TASK TO COMPLETE —
Restate word for word the lines from the one bearing "font-size: 13px ->" through the end of the entries below, and leave every picture out.

==========

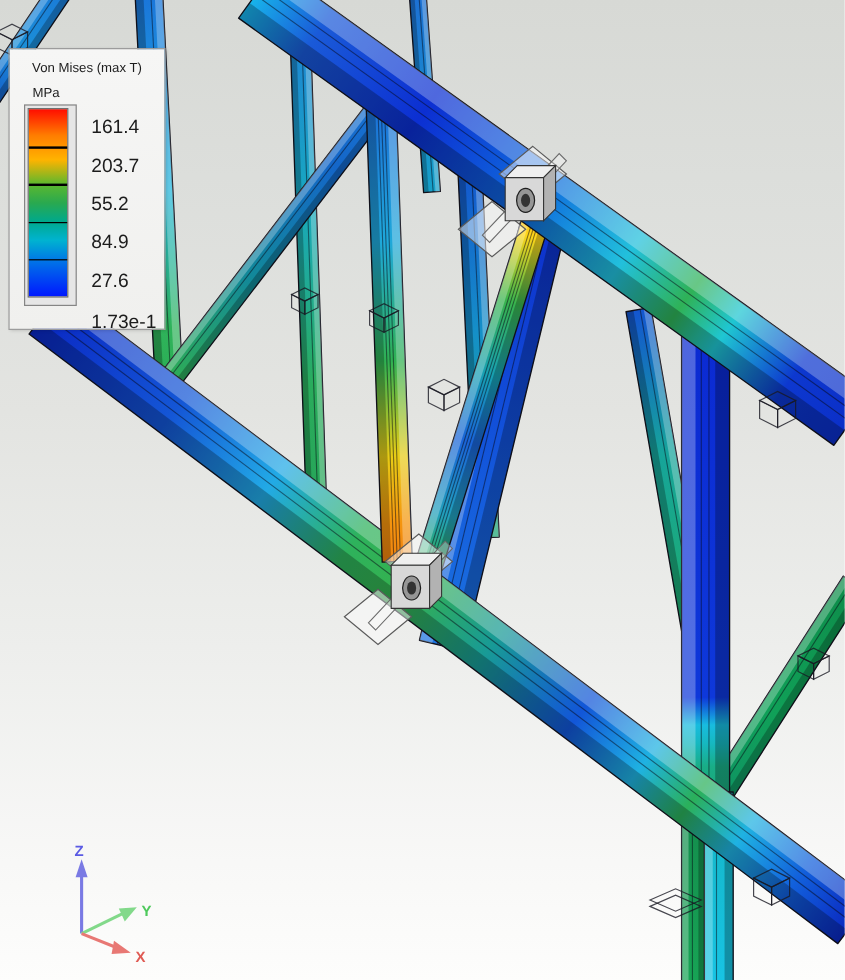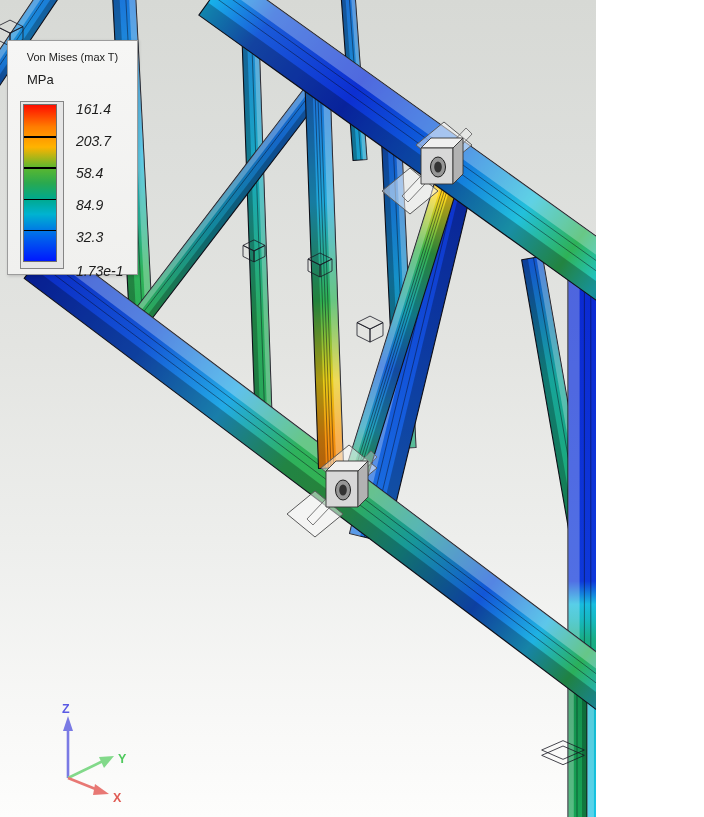"Von Mises (max T)" .stage { width: 596px -> 704px }
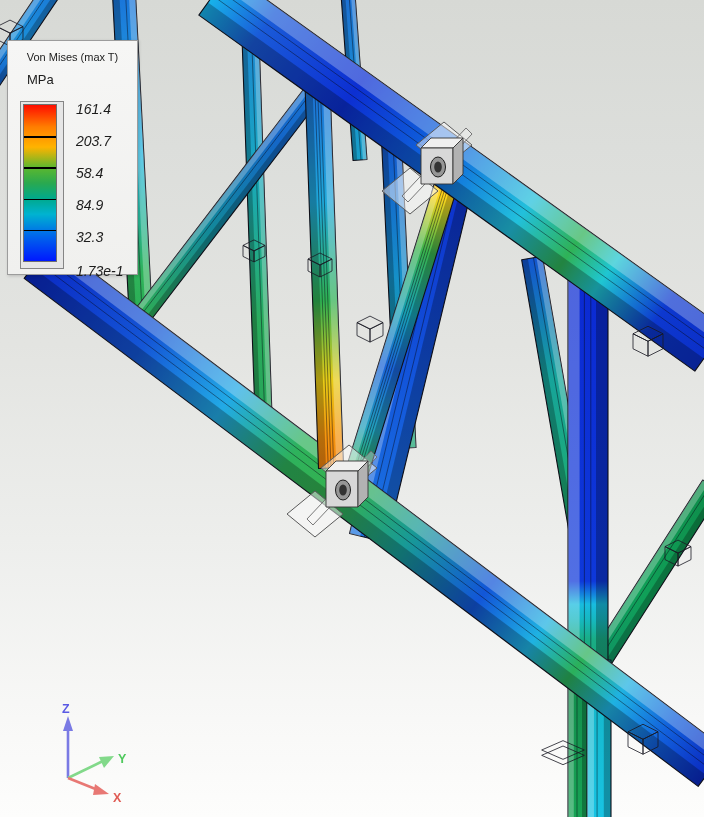"MPa" .legend-unit { font-size: 13px -> 11px; margin: 9px 0 14px 19px -> 9px 0 3px 19px }
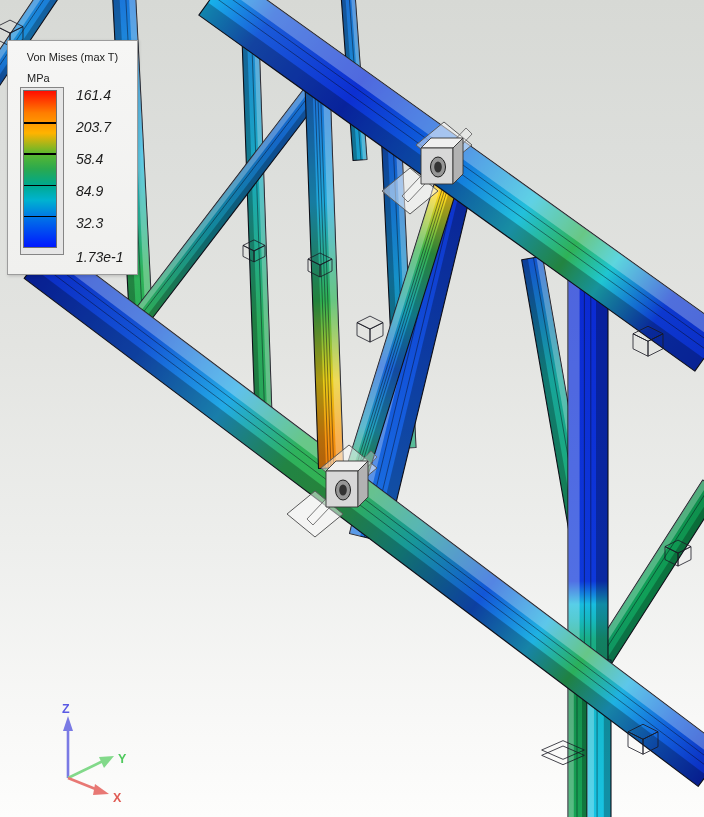"161.4" .ticklabels { font-size: 14px -> 16px; font-style: italic -> none; top: 8px -> 20px }
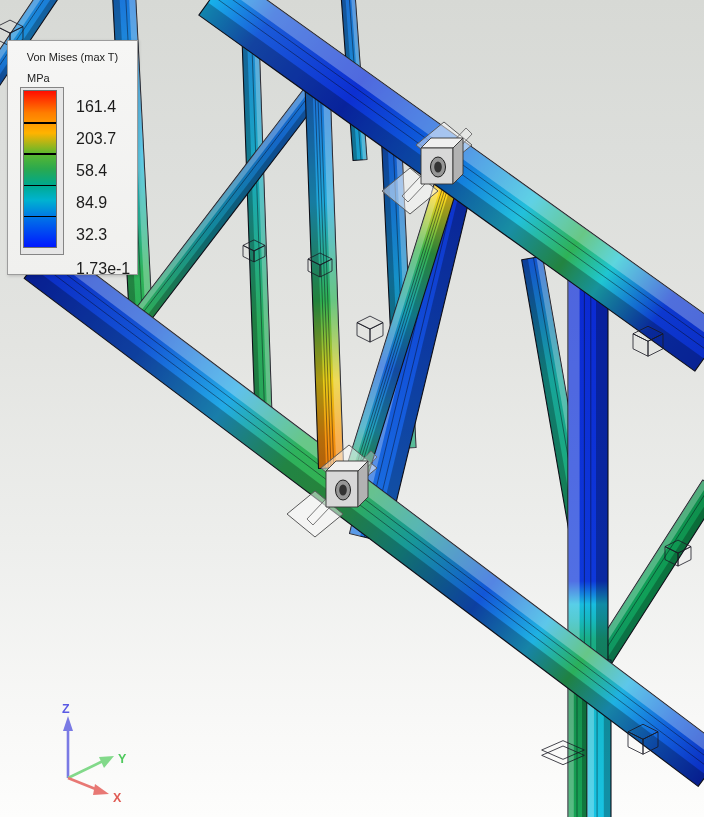"58.4" span.tl2 { text: 58.4 -> 55.2 }
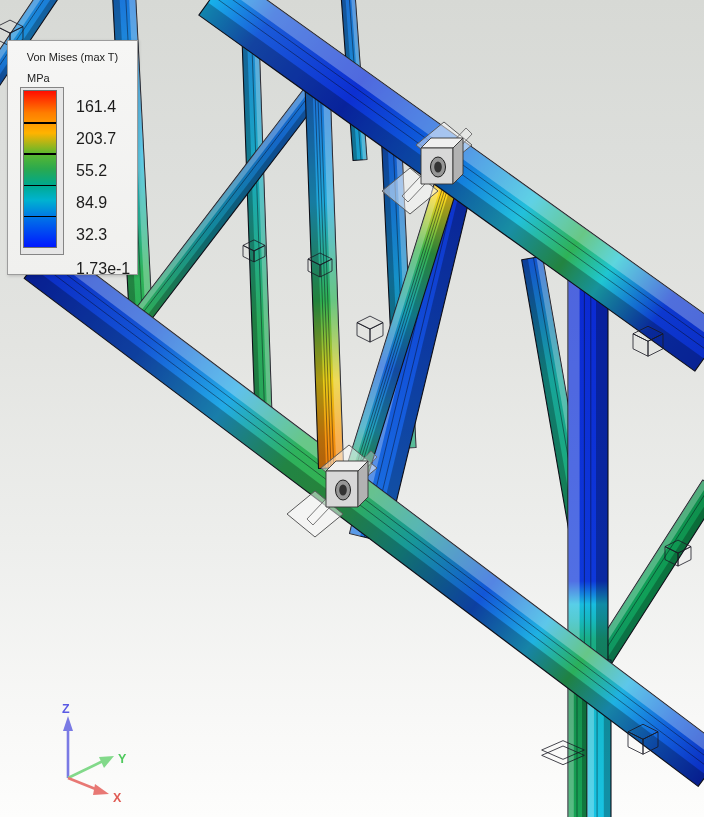"32.3" span.tl4 { text: 32.3 -> 27.6 }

==========

OUTPUT BELOW —
"MPa" .legend-unit { font-size: 13px -> 11px; margin: 9px 0 14px 19px -> 9px 0 3px 19px }
"161.4" .ticklabels { font-size: 14px -> 16px; font-style: italic -> none; top: 8px -> 20px }
"58.4" span.tl2 { text: 58.4 -> 55.2 }
"32.3" span.tl4 { text: 32.3 -> 27.6 }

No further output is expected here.